§ Problem to solve
In the records below, find each line that holds "none" and return it.

§ Material supplied
---

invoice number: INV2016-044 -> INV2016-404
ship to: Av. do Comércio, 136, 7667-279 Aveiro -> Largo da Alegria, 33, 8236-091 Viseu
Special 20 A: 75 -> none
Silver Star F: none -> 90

---

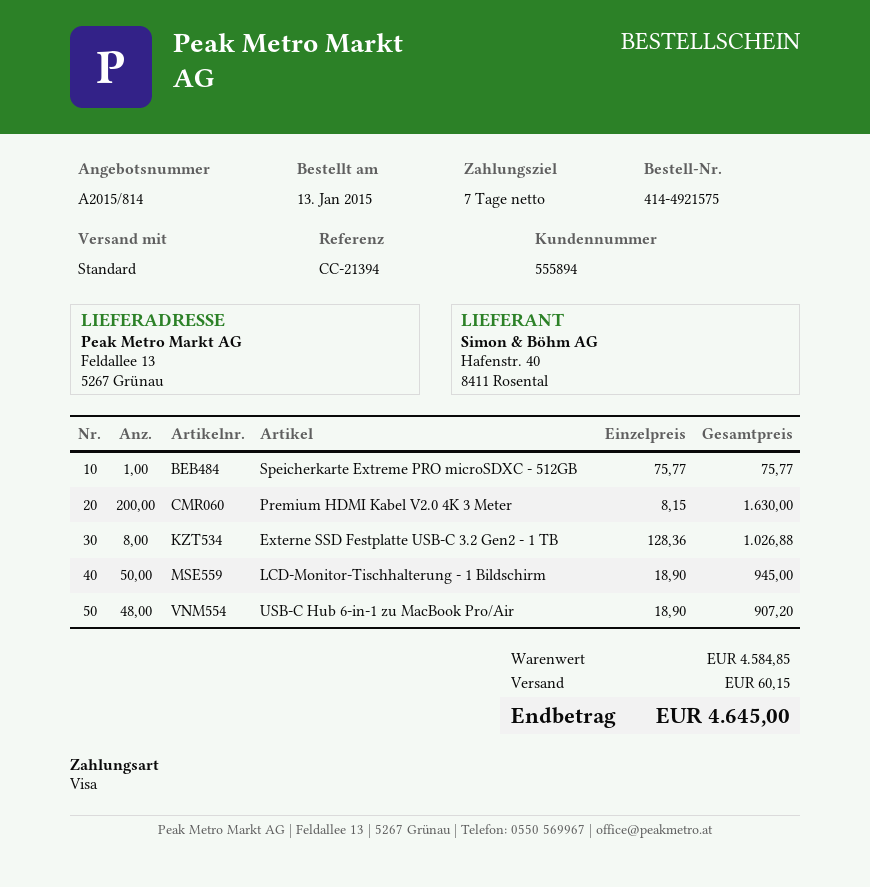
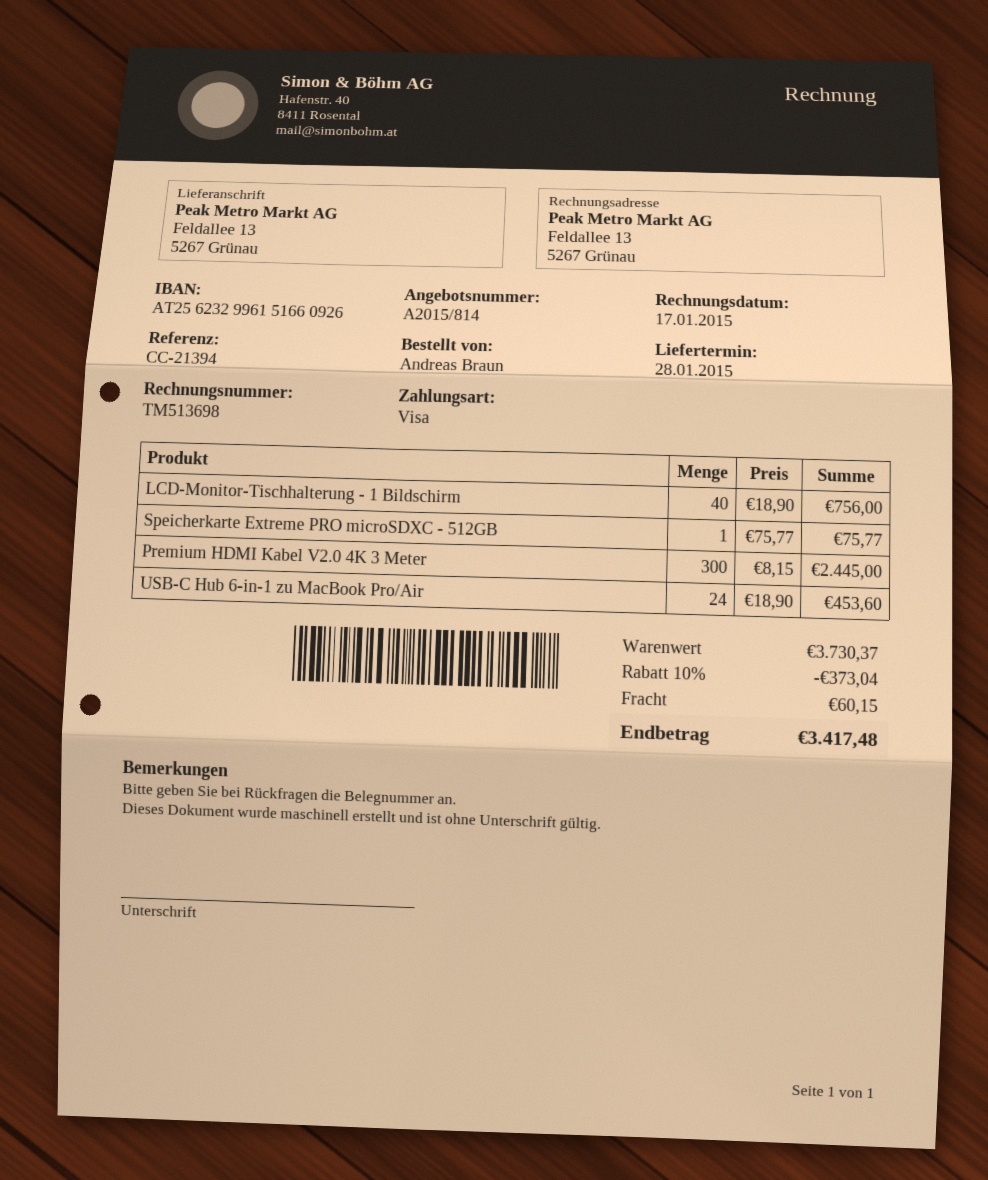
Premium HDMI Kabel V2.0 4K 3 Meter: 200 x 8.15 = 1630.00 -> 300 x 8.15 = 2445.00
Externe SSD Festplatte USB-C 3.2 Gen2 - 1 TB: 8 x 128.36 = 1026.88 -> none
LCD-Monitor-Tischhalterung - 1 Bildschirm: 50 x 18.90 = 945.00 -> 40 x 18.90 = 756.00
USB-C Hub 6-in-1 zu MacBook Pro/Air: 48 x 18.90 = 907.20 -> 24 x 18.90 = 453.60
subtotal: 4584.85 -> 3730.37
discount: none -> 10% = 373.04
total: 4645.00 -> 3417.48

---

§ Solution to this task
Special 20 A: 75 -> none
Silver Star F: none -> 90
Externe SSD Festplatte USB-C 3.2 Gen2 - 1 TB: 8 x 128.36 = 1026.88 -> none
discount: none -> 10% = 373.04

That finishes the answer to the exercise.